Auto-correlation value calculation section 191 calculates an auto-correlation value according to equations 1 to 3. In equations 1 to 3, exc[ ] is an excitation signal in the (n−1)-th frame, PITMAX is a maximum value of a pitch period that speech decoding apparatus 10 can take, T0 is a pitch period length (pitch lag), exccorr is an auto-correlation value candidate, excpow is pitch period power, exccorrmax is a maximum value (maximum auto-correlation value) among auto-correlation value candidates, and constant τ is a search range of the maximum auto-correlation value. Auto-correlation value calculation section 191 outputs the maximum auto-correlation value expressed by equation 3 to decision section 193.
On the other hand, maximum value detection section 192 detects a first maximum value of the excitation amplitude in the pitch period from the excitation signal in the (n−1)-th frame from excitation storage section 18 and the pitch information from adaptive codebook 12 according to equations 4 and 5. excmax1 shown in equation 4 is the first maximum value of the excitation amplitude. Furthermore, excmax1pos shown in equation 5 is the value of j for the first maximum value and shows the position in the time domain of the first maximum value in the (n−1)-th frame.
Furthermore, maximum value detection section 192 detects a second maximum value of the excitation amplitude which is the second largest in the pitch period after the first maximum value. As in the case of the first maximum value, maximum value detection section 192 can detect the second maximum value (excmax2) of the excitation amplitude and the position in the time domain (excmax2pos) of the second maximum value in the (n−1)-th frame by performing detection according to equations 4 and 5 after excluding the first maximum value from the detection targets. When the second maximum value is detected, it is preferable to also exclude samples around the first maximum value (e.g., two samples before and after the first maximum value) to improve the detection accuracy.

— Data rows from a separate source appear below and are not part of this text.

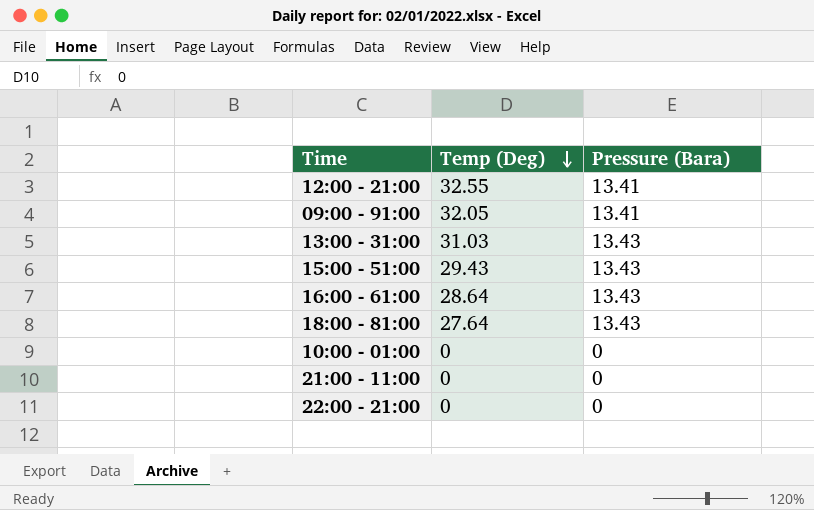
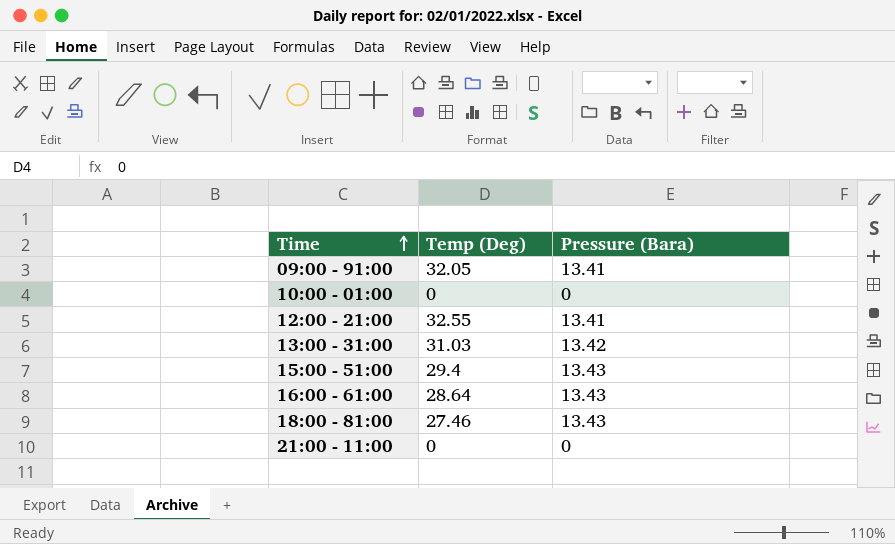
row order: Temp (Deg) descending -> Time ascending
row 22:00 - 21:00: 0 | 0 -> none
13:00 - 31:00 | Pressure (Bara): 13.43 -> 13.42
15:00 - 51:00 | Temp (Deg): 29.43 -> 29.4
18:00 - 81:00 | Temp (Deg): 27.64 -> 27.46

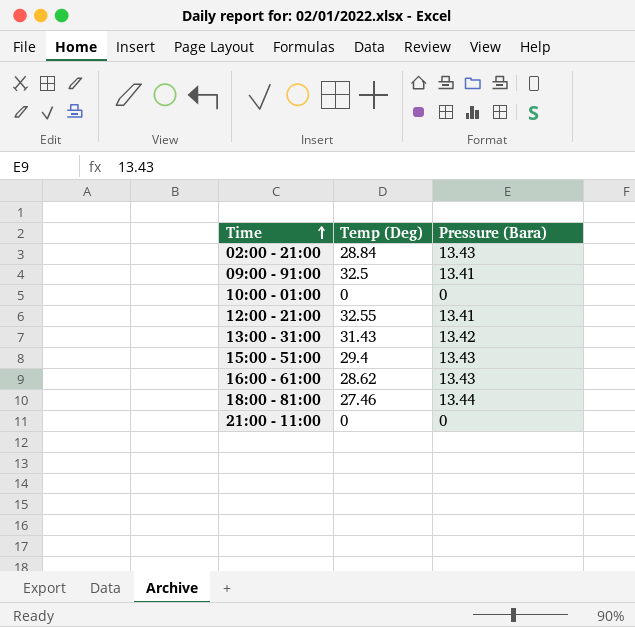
row 02:00 - 21:00: none -> 28.84 | 13.43
09:00 - 91:00 | Temp (Deg): 32.05 -> 32.5
13:00 - 31:00 | Temp (Deg): 31.03 -> 31.43
16:00 - 61:00 | Temp (Deg): 28.64 -> 28.62
18:00 - 81:00 | Pressure (Bara): 13.43 -> 13.44

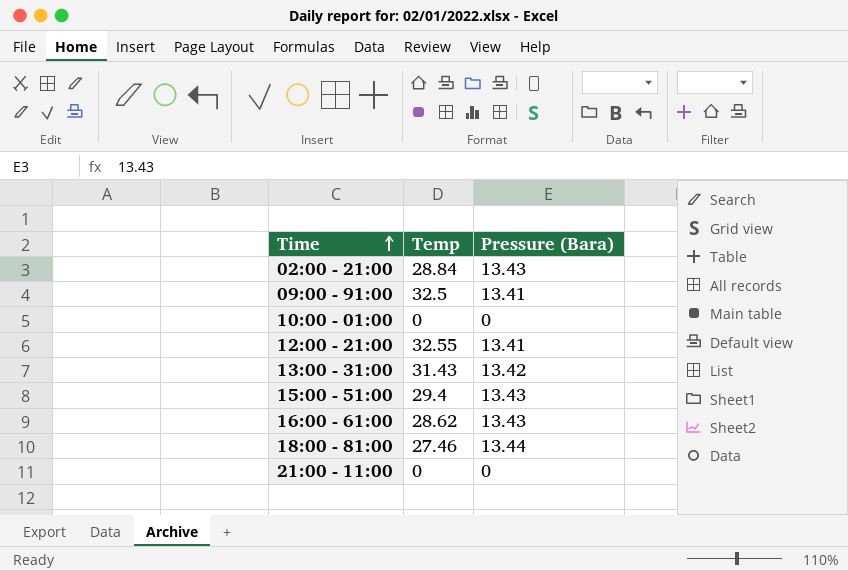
column name: Temp (Deg) -> Temp

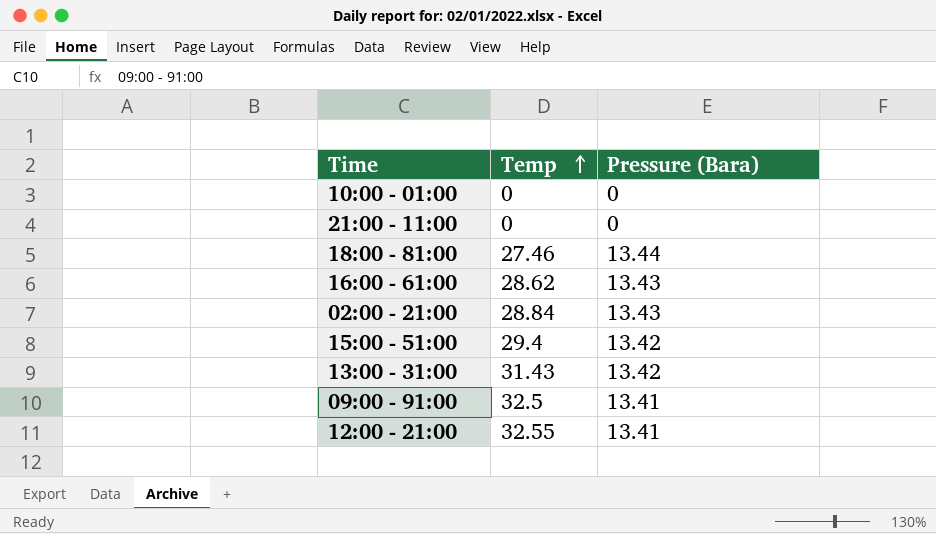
row order: Time ascending -> Temp ascending
15:00 - 51:00 | Pressure (Bara): 13.43 -> 13.42

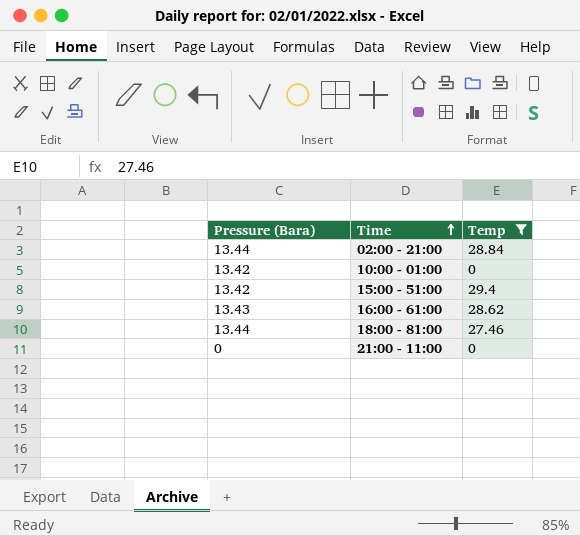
filter: none -> Temp <= 29.4
row order: Temp ascending -> Time ascending
column Pressure (Bara) | position: 3 -> 1
02:00 - 21:00 | Pressure (Bara): 13.43 -> 13.44
10:00 - 01:00 | Pressure (Bara): 0 -> 13.42

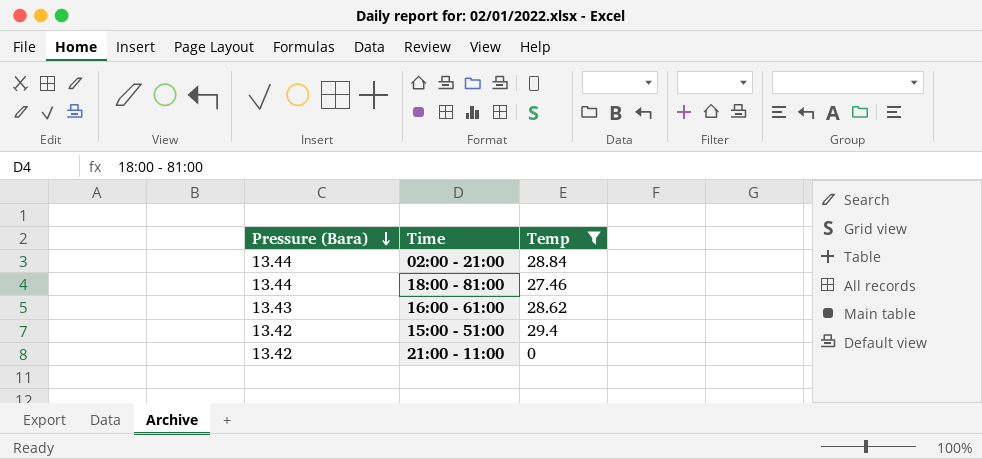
row order: Time ascending -> Pressure (Bara) descending
row 10:00 - 01:00: 13.42 | 0 -> none
21:00 - 11:00 | Pressure (Bara): 0 -> 13.42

The detection result at maximum value detection section 192 is then outputted to decision section 193.
Decision section 193 first decides whether or not the maximum auto-correlation value obtained from auto-correlation value calculation section 191 is equal to or higher than threshold ε. That is, decision section 193 decides whether or not the periodicity level of the excitation signal in the (n−1)-th frame is equal to or higher than the threshold.
When the maximum auto-correlation value is equal to or higher than threshold ε, decision section 193 decides that the (n−1)-th frame does not include a non-periodic pulse waveform region and suspends subsequent processing. On the other hand, when the maximum auto-correlation value is less than threshold ε, the (n−1)-th frame may include a non-periodic pulse waveform region, decision section 193 continues to perform subsequent processing.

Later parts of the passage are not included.